We used pairwise comparisons of expressed gene numbers to identify which functional groups of genes, as indicated by GO terms, were most differently captured by the different library types. For each pairwise comparison, the most differentially represented 30 GO terms were identified by the biggest differences of the expressed gene numbers. The most differentially represented GO terms included four biological process GOs (oxidation-reduction process, proteolysis, transmembrane transport, and translation), four cellular component GOs (integral component of membrane, membrane, cytoplasm, and plasma membrane) and 13 molecular function GOs (i.e. catalytic activity, hydrolase activity, transferase activity, ATP binding, and DNA binding) (Fig. 3C).
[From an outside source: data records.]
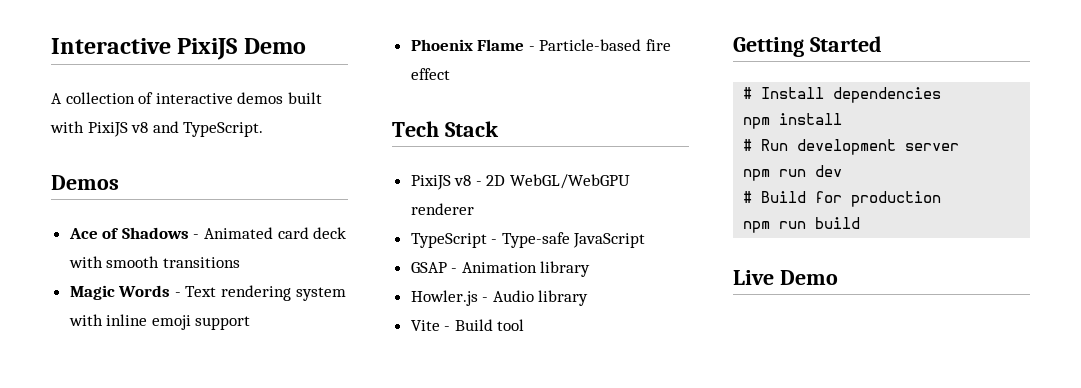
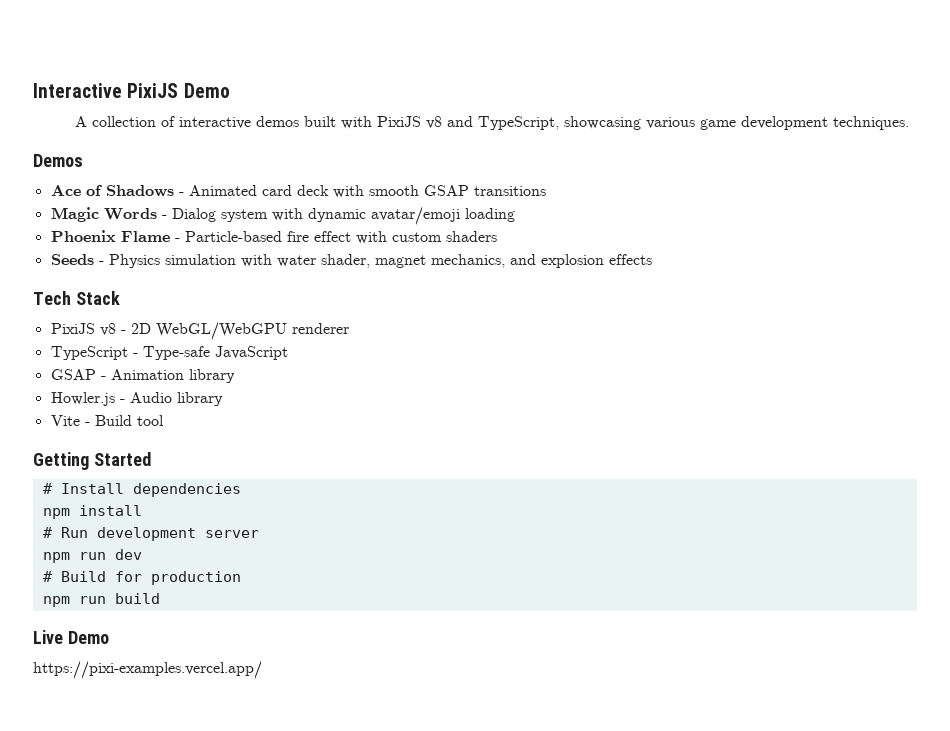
- A collection of interactive demos built with PixiJS v8 and TypeScript.
+ A collection of interactive demos built with PixiJS v8 and TypeScript, showcasing various game development techniques.
- Ace of Shadows - Animated card deck with smooth transitions
+ Ace of Shadows - Animated card deck with smooth GSAP transitions
- Magic Words - Text rendering system with inline emoji support
+ Magic Words - Dialog system with dynamic avatar/emoji loading
- Phoenix Flame - Particle-based fire effect
+ Phoenix Flame - Particle-based fire effect with custom shaders
+ Seeds - Physics simulation with water shader, magnet mechanics, and explosion effects
+ https://pixi-examples.vercel.app/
Overall, compared to unenriched-Poly(A)-RNA data, the rRNA-depleted-, and Poly(A)-RNA data sets under-represented sponge genes involved in integral component of membrane, membrane, ATP binding, and protein binding (Fig. 3C). For the three symbiotic bacteria, compared to the rRNA-depleted RNA data, the Poly(A)- and bacterial unenriched-Poly(A)-RNA data underrepresented bacterial genes involved in oxidation-reduction, transmembrane transport, integral component of membrane, membrane, and ATP binding (Fig. 3C).